Despite sluggish economic growth and worrisome unemployment rates, certain indicators as payment card issuers releasing third-quarter results suggest credit and debit card purchase volumes remained relatively healthy through September, according to two new reports from New York-based equity firm Keefe, Bruyette & Woods.
Citing card-spending data through September from card-processor First Data Corp. and issuers’ own monthly charge-off data, the equity firm said U.S. card-spending volume appears to have increased each month of the third quarter, with credit cards demonstrating relatively strong gains in both purchase volume and total transactions.
“Credit volume growth in September continued to grow at a robust clip, which is not only good news for the ‘spend-centric’ business models (those whose customers tend to pay off balances in full each month), but could also potentially bode well for balances of the more ‘lend-centric’ business models (those whose customers tend to revolve balances),” Keefe, Bruyette & Woods wrote in an Oct. 11 note to investors.
Credit card purchase volume growth slowed slightly during September compared with August’s growth rate, while “debit volumes were also solid, with both PIN debit and signature volumes showing more of a pronounced pickup in September,” the equity firm’s analysts wrote.
Credit card charge-off rates “appear poised to continue to decline in September given the positive trajectory of delinquency trends seen over the past couple of months,” Keefe, Bruyette & Woods said in a separate report released the same day.
U.S. credit card purchase volume during September rose 11.9% compared with volume from a year ago, while PIN-debit purchase volume rose 9.2% and signature debit volume rose 5.8%, Atlanta-based First Data said in an Oct. 11 press release accompanying its monthly SpendTrend analysis, which tracks same-store consumer spending through various payment channels at its U.S. merchant locations.
Credit cards generated the strongest growth rate in total transactions during September, rising 11% compared with a year ago.

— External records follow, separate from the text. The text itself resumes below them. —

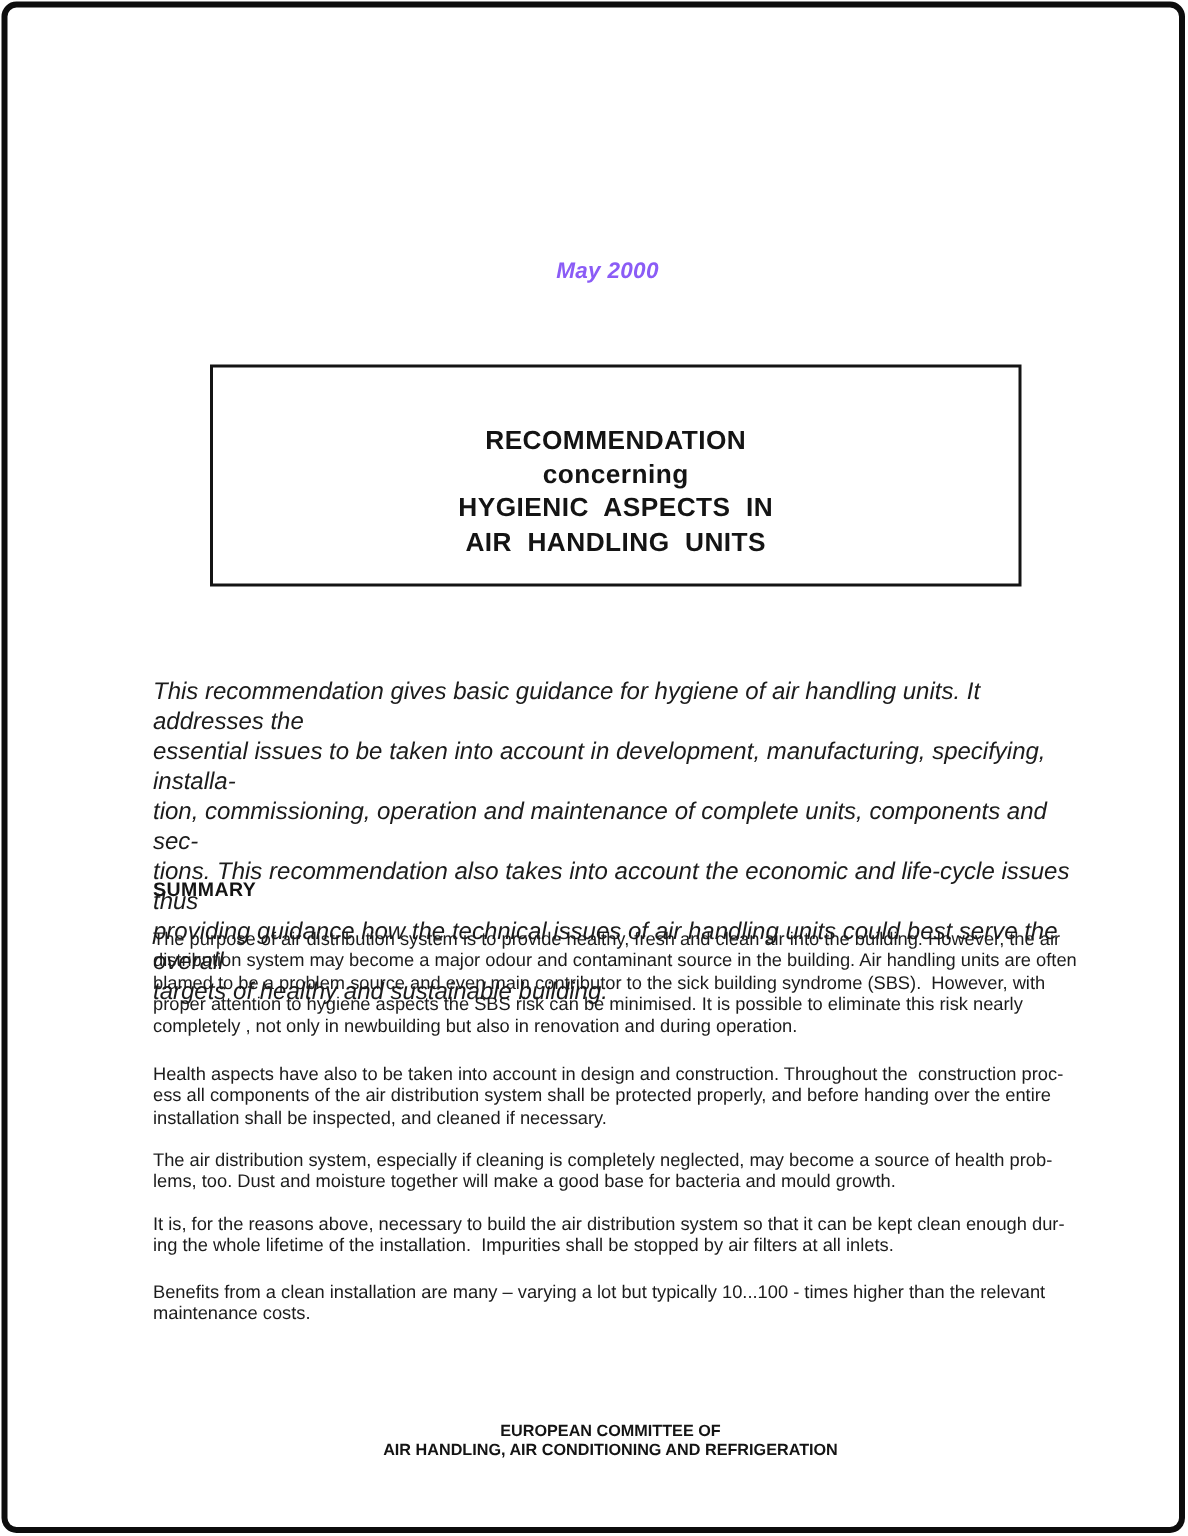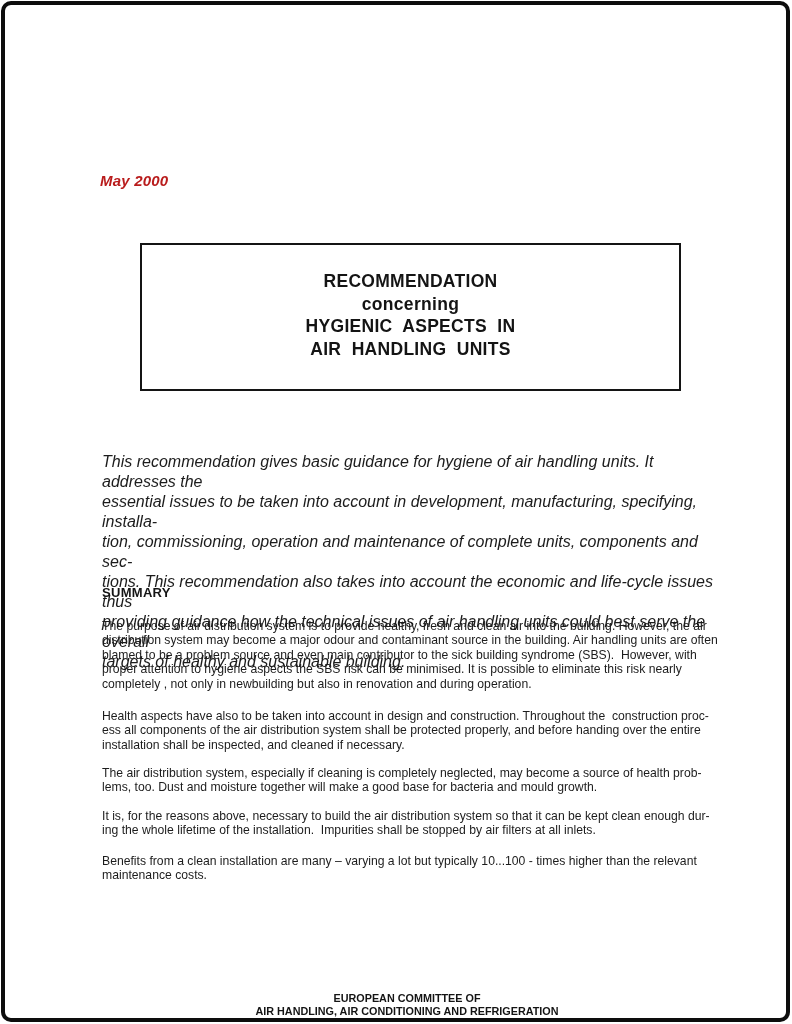--- a/index.html
+++ b/index.html
@@ -24,37 +24,37 @@
     bottom: 2px;
     border: 4px solid #0d0d0d;
     border-radius: 10px;
     background: #ffffff;
   }
   .date-line {
     position: absolute;
     left: 100px;
     top: 172px;
     width: 610px;
-    text-align: left;
+    text-align: center;
     font-size: 15px;
     font-weight: bold;
     font-style: italic;
-    color: #b91c1c;
+    color: #8b5cf6;
     letter-spacing: 0.2px;
   }
   .title-box {
     position: absolute;
     left: 140px;
     top: 243px;
     width: 541px;
     height: 148px;
     border: 2px solid #141414;
     box-sizing: border-box;
     text-align: center;
-    padding-top: 25px;
+    padding-top: 37px;
   }
   .title-box .title-text {
     font-size: 17.5px;
     font-weight: bold;
     color: #141414;
     line-height: 22.5px;
     white-space: pre-wrap;
     letter-spacing: 0.3px;
   }
   .intro-para {
@@ -106,21 +106,20 @@
     position: absolute;
     left: 102px;
     top: 948px;
     width: 610px;
     text-align: center;
     font-size: 10.8px;
     font-weight: bold;
     color: #141414;
     line-height: 13px;
     white-space: pre-wrap;
-    margin-top: 44px;
   }
 </style>
 </head>
 <body>
 
 <div class="sheet">
   <div class="page-frame"></div>
 
   <div class="date-line">May 2000</div>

Total signature-debit transactions rose 6% during September, while PIN-debit transactions rose 5.8%, First Data said.
Average transaction ticket-values rose 2.2% during September compared with a year ago, driven by higher prices, according to First Data.
“Rising inflation, particularly on nondiscretionary purchases such as food and gas continued to boost dollar volume growth and average ticket growth, Silvio Tavares, First Data senior vice president and division manager, said in the release.